Notei, em sua mesa, diversos livros ocidentais, muito recentes, sobre regimes alimentares.
- Sim, a dieta é importante no movimento Satyágraha, como em qualquer outro lugar - disse ele, esboçando um sorriso. - Porque advogo a continência completa para os satyagrahís, estou sempre tentando descobrir o melhor regime alimentar para o celibatário. Deve-se vencer o paladar antes de poder controlar o instinto de procriação. Semi-inanição e dietas desequilibradas não constituem soluções. Depois de vencer a gula interna, o satyágrahí deve seguir uma dieta vegetariana racional com todas as necessárias vitaminas, minerais, calorias, etc. Usando de sabedoria interna e externa em relação à comida, o fluido sexual do satyágrahí converte-se facilmente em energia vital para o corpo inteiro.

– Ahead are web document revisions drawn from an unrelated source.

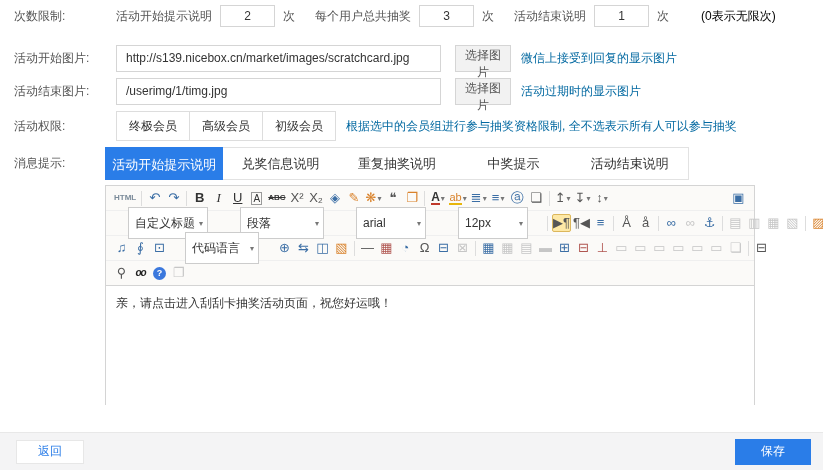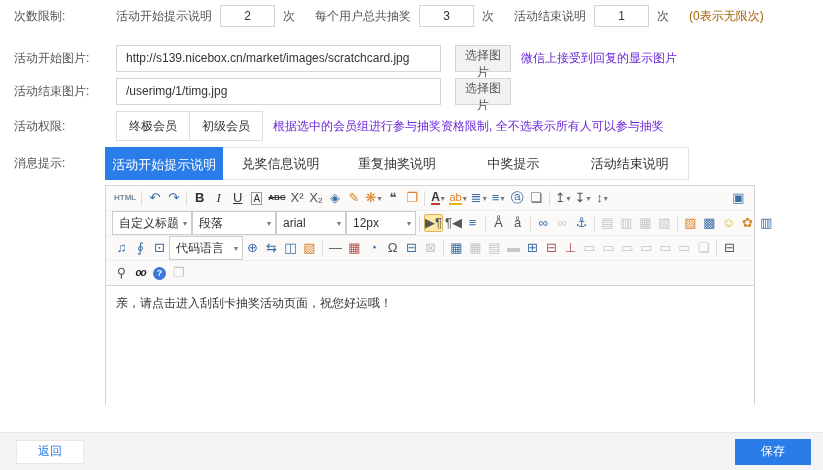--- a/index.html
+++ b/index.html
@@ -2,28 +2,28 @@
 <html style="--accent: #2a7de8;"><head>
 <meta charset="utf-8">
 <style>
   html,body{margin:0;padding:0;}
   body{
     width:823px;height:470px;position:relative;overflow:hidden;background:#fff;
     font-family:"Liberation Sans","DejaVu Sans",sans-serif;font-size:12px;color:#333;
   }
   .row{position:absolute;left:0;right:0;display:flex;align-items:center;}
   .rlabel{width:102px;padding-left:14px;color:#555;flex-shrink:0;font-size:12px;}
-  .hint{color:#6d28d9;font-size:12px;margin-left:10px;white-space:nowrap;}
+  .hint{color:#0369a1;font-size:12px;margin-left:10px;white-space:nowrap;}
   
   .limit-item{display:flex;align-items:center;margin-right:20px;}
   .limit-item .lt{color:#555;}
   .numin{width:55px;height:22px;margin:0 8px;text-align:center;border:1px solid #d5d5d5;
     font-size:12px;color:#333;box-sizing:border-box;outline:none;background:#fff;}
   .unit{color:#555;}
-  .note{color:#a16207;}
+  .note{color:#000000;margin-left:12px;}
   
   .txtin{width:325px;height:27px;border:1px solid #d5d5d5;font-size:12px;color:#333;
     padding:0 9px;box-sizing:border-box;outline:none;background:#fff;}
   .selimg{width:56px;height:27px;background:#f2f2f2;border:1px solid #d5d5d5;color:#555;
     font-size:12px;margin-left:14px;cursor:pointer;}
   
   .mgroup{display:flex;}
   .mbtn{min-width:64px;height:30px;line-height:28px;text-align:center;border:1px solid #ddd;
     border-left:none;background:#fff;font-size:12px;color:#333;box-sizing:border-box;
     padding:0 12px;cursor:pointer;}
@@ -41,22 +41,22 @@
   .tb{display:flex;align-items:center;padding:1px 6px;height:22px;border-bottom:1px solid #efefef;}
   .tb:last-child{border-bottom:none;}
   .tbi{min-width:15px;height:18px;margin:0 1px;border-radius:2px;cursor:pointer;
     display:inline-flex;align-items:center;justify-content:center;padding:0 1px;}
   .tbi.on{background:#fde8a6;border:1px solid #dcb75c;height:16px;}
   .gl{font-size:13px;line-height:16px;}
   .car{font-size:8px;color:#777;margin-left:1px;font-weight:normal;}
   .sep{width:1px;height:15px;background:#ddd;margin:0 3px;flex-shrink:0;}
   .gap{flex:1;}
   .tbsel{display:inline-flex;justify-content:space-between;align-items:center;
-    border:1px solid #ccc;background:#fff;height:24px;font-size:12px;color:#333;
-    padding:0 4px 0 6px;margin:0 0;box-sizing:border-box;cursor:pointer;flex-shrink:0;}
+    border:1px solid #ccc;background:#fff;height:32px;font-size:12px;color:#333;
+    padding:0 4px 0 6px;margin:0 16px;box-sizing:border-box;cursor:pointer;flex-shrink:0;}
   
   .b{color:#3b6ea5;} .o{color:#d9822b;} .y{color:#e8b60a;} .g{color:#c6c6c6;}
   .d{color:#555;} .red{color:#b05550;}
   .src{font-size:8px;font-weight:bold;color:#7a8a99;}
   .bold{font-weight:bold;color:#333;}
   .ital{font-style:italic;font-family:"Liberation Serif",serif;color:#333;}
   .und{text-decoration:underline;color:#333;}
   .boxA{border:1px solid #999;font-size:10px;line-height:11px;padding:0 1px;color:#333;}
   .strike{text-decoration:line-through;font-size:8px;font-weight:bold;color:#333;}
   .fc{color:#333;border-bottom:2px solid #c0392b;line-height:11px;font-weight:bold;font-size:12px;}
@@ -102,26 +102,28 @@
   <span class="rlabel">活动开始图片:</span>
   <input class="txtin" value="http://s139.nicebox.cn/market/images/scratchcard.jpg" style="">
   <button class="selimg">选择图片</button>
   <span class="hint">微信上接受到回复的显示图片</span>
 </div>
 
 <div class="row" style="top:77px;height:28px;">
   <span class="rlabel">活动结束图片:</span>
   <input class="txtin" value="/userimg/1/timg.jpg" style="">
   <button class="selimg">选择图片</button>
+  <span class="hint">活动过期时的显示图片</span>
 </div>
 
 <div class="row" style="top:111px;height:30px;">
   <span class="rlabel">活动权限:</span>
   <span class="mgroup">
       <span class="mbtn">终极会员</span>
+      <span class="mbtn">高级会员</span>
       <span class="mbtn">初级会员</span>
     </span>
   <span class="hint">根据选中的会员组进行参与抽奖资格限制, 全不选表示所有人可以参与抽奖</span>
 </div>
 
 <div class="row" style="top:147px;height:33px;">
   <span class="rlabel">消息提示:</span>
 </div>
 
 <div class="tabbar">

O Mahátma e eu comparamos nossos conhecimentos quanto aos bons substitutos da carne. - O abacate é excelente - disse eu. - Há numerosas plantações de abacate próximas ao meu Centro na Califórnia.
O interesse brilhou na face de Gandhi. - Gostaria de saber se cresceriam em Wardha. Os satyagrahís apreciariam um novo alimento.
- Faço questão de mandar alguns abacateiros de Los Angeles para Wardha. - E acrescentei: - Os ovos são um alimento com elevado teor de proteína; estão proibidos aos satyagrahís?
- Somente os ovos fecundados. - O Mahátma riu-se, evocativo. Durante anos, não apoiei seu uso; ainda hoje, não os como. Certa vez, uma de minhas noras estava morrendo devido à má nutrição; seu médico insistia para que a alimentassem de ovos. Não concordei e aconselhei-o a dar à doente algum sucedâneo do ovo.
"- Gândhiji - disse o médico - galinhas não fecundadas põem ovos sem o esperma vital; não se viola o preceito de não-matar."
"- Então, consenti de bom grado que minha nora se alimentasse de ovos; em pouco tempo, ela recuperou a saúde".
Na noite anterior, Gandhi expressara o desejo de receber a Kriya Yoga de Láhiri Mahásaya. Comoveu-me a amplitude do Mahátma e seu espírito de pesquisa. Ele se parece a um menino em sua divina busca, revelando a pura receptividade que Jesus enalteceu nas crianças ... "destas é o reino dos céus".
Chegara a hora de minha prometida instrução; diversos satyagrahís penetraram na sala: o sr. Desai, o dr. Pingale e alguns outros que desejavam a técnica de Kriya.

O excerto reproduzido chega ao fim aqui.